A 46-14 demolition of Ireland has set up a seismic showdown in Yokohama but Jones insists his quarter-final conquerors of Australia have the potential to seize greatness for themselves.
"We have a challenge this week because we are playing the greatest team that has ever been in sport," said Jones.
"If you look at their record I don't think there's a team that comes close to them for sustainability. Since the last World Cup they've won a high percentage of their Tests.
"Name me another team in the world that plays at the absolute top level that wins so many of their games.
"They are playing in the toughest competition in the world against the best all the time. I just admire them. To do what they do from a small country is incredible.

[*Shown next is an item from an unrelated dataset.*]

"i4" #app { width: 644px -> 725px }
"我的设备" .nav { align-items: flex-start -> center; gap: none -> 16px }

"It's an example of what you can do. People are raving about Japan at the moment and it's fantastic but you look at what New Zealand have done with 4million people.

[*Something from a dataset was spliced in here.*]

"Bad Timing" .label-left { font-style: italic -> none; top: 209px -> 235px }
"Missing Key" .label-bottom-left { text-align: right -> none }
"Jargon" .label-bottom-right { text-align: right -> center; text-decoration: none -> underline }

"You have to admire them, but then the challenge is to beat them and the reason I took this job is because I saw a team that could be great. That was the challenge and they are starting to believe it.
"New Zealand are a great team with a great coach with a great captain, but like any team they are beatable and there are ways to beat them. We know that with a World Cup semi-final the whole sporting world is looking on."
England must negotiate the toughest assignment of all if they are to reach the final for the first time since 2007, but Jones welcomes the challenge.
"We are in a World Cup in a neutral country, referees, crowd, atmosphere and the teams that adapt are the ones making it to the end of the competition," Jones said.
"You always want to play the best and New Zealand are the best – no one can dispute that. If you want to be the best in the world, you have to beat the best.
"Now talent doesn't matter – it's all about how strong the team is. When you get to this stage of the tournament, it's about how strong the team is.
"We're a strong team and we're getting stronger all the time. We're believing in each other, we believe in the way we play. We're playing to our strengths.
"Look at the second-half score against Australia – it was 23-7. That doesn't come from blowing magic dust, it comes from working hard."
Michael Cheika has reacted to Australia's World Cup demise by announcing his resignation as head coach but Jones bristled when asked if he had any comforting words for his compatriot.
"It's not my job to be a sympathy person. My job is to coach England. I find that the most bizarre question. I really do," said former Wallabies boss Jones before he had learned of Cheika's departure.
"I spoke to Michael. Of course he was (heartbroken). One of us was going to be like that, weren't we? That's what it is, that's what happens now.
"If you win you are happy, if you lose you are bloody sad. But it's not the job of the winning coach to have sympathy for the losing coach, and it's not the job of the losing coach to be happy for the winning coach.
"We make a choice, we make a choice to take this job. Let's not get too emotional and silly about this.
"I'm not an Australian, I'm coaching England, I'm an England coach if you hadn't worked that out. Maybe you have to work that out."